Christopher Boggs wrote an article, How to Calculate the Correct Amount of Ordinance or Law Coverage. Boggs raised the same question as Brent Winans. He seems inclined to my conclusion:

Where Coverage "B" involved an educated guess, Coverage "C" is devoid of any readily apparent avenues of educated information. Most replacement cost estimators develop and present the cost per square foot necessary to rebuild the building to current building code, with no method of deduction for its current "out-of-code" status. Further, the age of the building is not a reliable indicator as there may have been updates at different times throughout the years. To complicate matters further, it is not likely that any builder or contractor can provide an accurate estimate of what it might cost to rebuild the structure as it exists since all their cost estimators, like replacement cost estimators, are based on current codes. Lastly, with the time value of money and improvements in construction methods and materials, using old estimators and adjusting them to current values will not provide an accurate estimate.
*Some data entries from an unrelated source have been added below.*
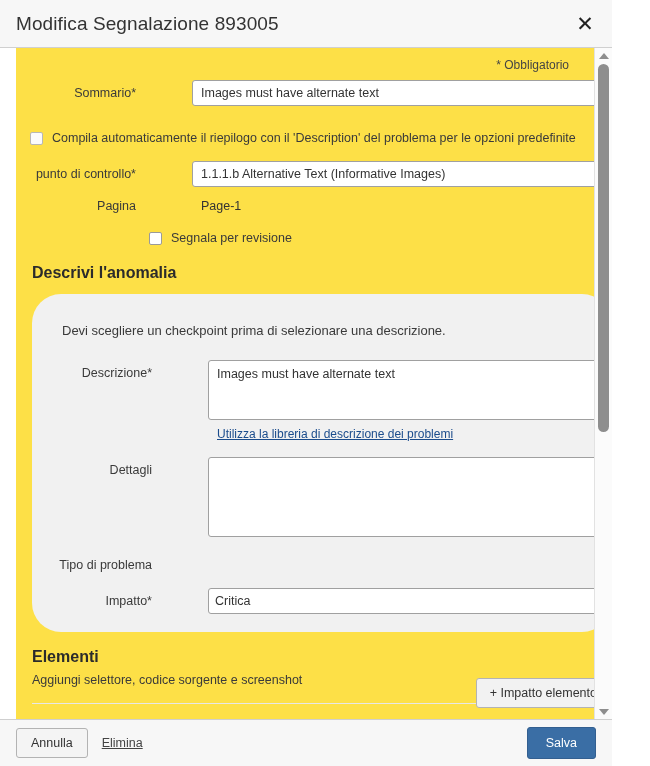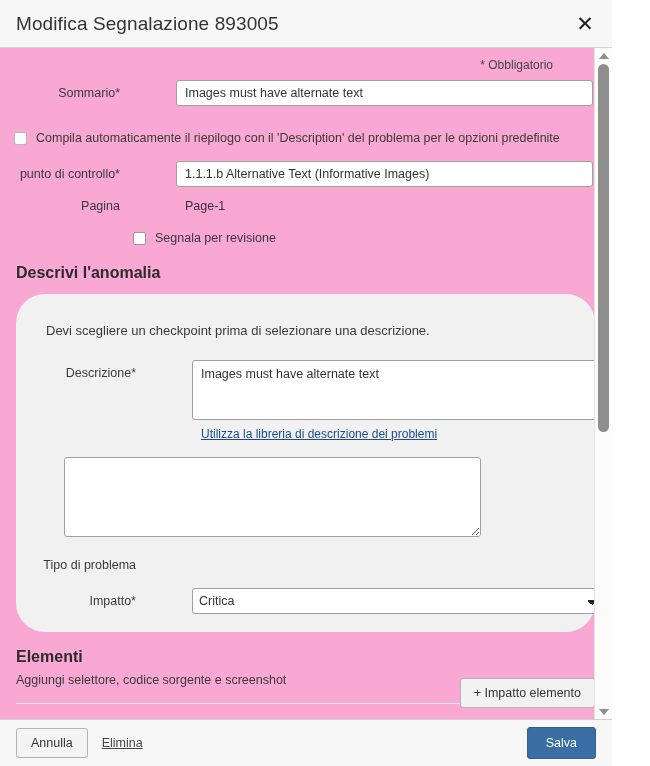--- a/index.html
+++ b/index.html
@@ -67,7 +67,8 @@
     position: relative;
     flex: 1 1 auto;
     overflow: hidden;
-    background: #f9a8d4;
+    background: #fde047;
+    margin-left: 16px;
   }
   .scroll-content {
     position: absolute;

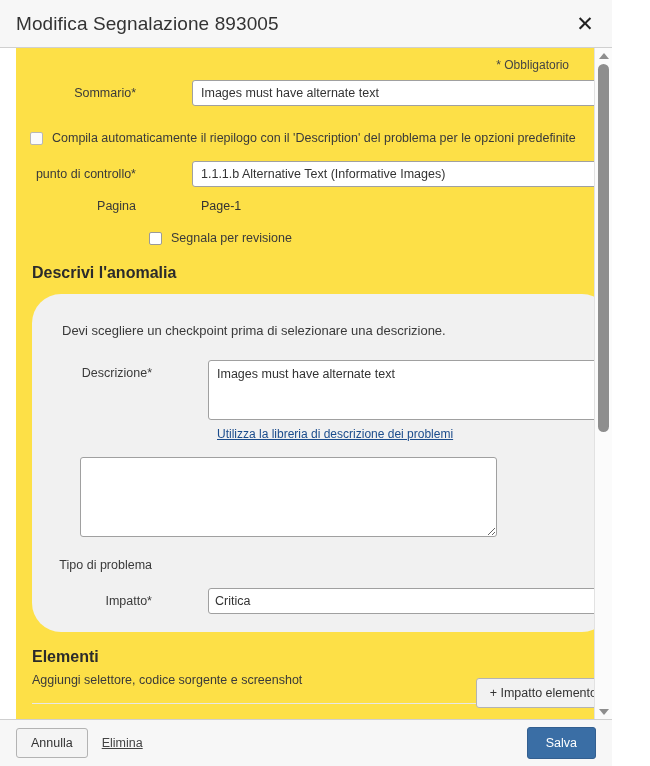--- a/index.html
+++ b/index.html
@@ -412,6 +412,7 @@
         </div>
 
         <div class="row" style="margin-top:16px;">
+          <div class="row-label">Dettagli</div>
           <div class="row-field">
             <textarea class="ta ta-det" style=""></textarea>
           </div>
Ultimately the limit chosen will be based on little more than a guess….

…Coverage "C" may be best described as a guess of irreducible complexity.

Boggs had similar concerns about the insurance industry selling a product as Replacement Coverage when it, in fact, is not:

Perhaps the insurance industry is to blame for the misunderstanding of replacement cost. In fact, the industry is almost totally to blame due to the continued misrepresentation of the definition. Insureds are routinely told that replacement cost means new for old, either directly or by implication.

"Your building is insured for replacement cost. If it burns down, the insurance company will pay to build you a new building." An over-simplified definition of replacement cost promulgated over and over.

Often an agent or broker either doesn’t know the application of the true definition or doesn’t want to complicate the conversation by providing the definition and the applicable caveats; particularly that the unendorsed policy will only pay to "replace" what was there just prior to the loss, not any additional features required by building codes. There are times, though, when the agent/broker does detail this information to the insured, but the insured does not pay attention or does not remember the conversation. The insured hears what they want to hear and they create expectations of coverage based on what they "heard."

The problem is further complicated by the number of new building laws and regulations. I have explained that there are numerous long-standing building codes in Building Codes and Ordinance – Practical Claims and Coverage Issues Explained. These wind, fire, energy, OSHA, and life safety building codes are some of the more regularly amended laws. Significant changes frequently lead to increased repair and replacement costs. Policyholders are not aware of these cost and coverage issues and are underinsured. Insurers and insurance agents are not so ignorant and, theoretically, sell a workable product that can cover these additional costs following a loss. The insurance industry needs to address this issue by having an "all in" replacement cost product or require clear disclosure and investigation of values.